> **Entries shown**
☆ ☆ ☆
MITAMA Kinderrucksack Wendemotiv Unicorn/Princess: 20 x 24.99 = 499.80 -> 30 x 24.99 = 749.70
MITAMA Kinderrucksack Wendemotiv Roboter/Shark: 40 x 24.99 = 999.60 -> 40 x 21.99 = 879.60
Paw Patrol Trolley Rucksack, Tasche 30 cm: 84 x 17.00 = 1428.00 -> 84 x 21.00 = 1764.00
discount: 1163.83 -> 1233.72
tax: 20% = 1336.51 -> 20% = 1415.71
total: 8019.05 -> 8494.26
☆ ☆ ☆
> **Work instruction**
State how many lines in the listing above contain "Kinderrucksack". Offer nothing besides that number.

> **Written answer**
2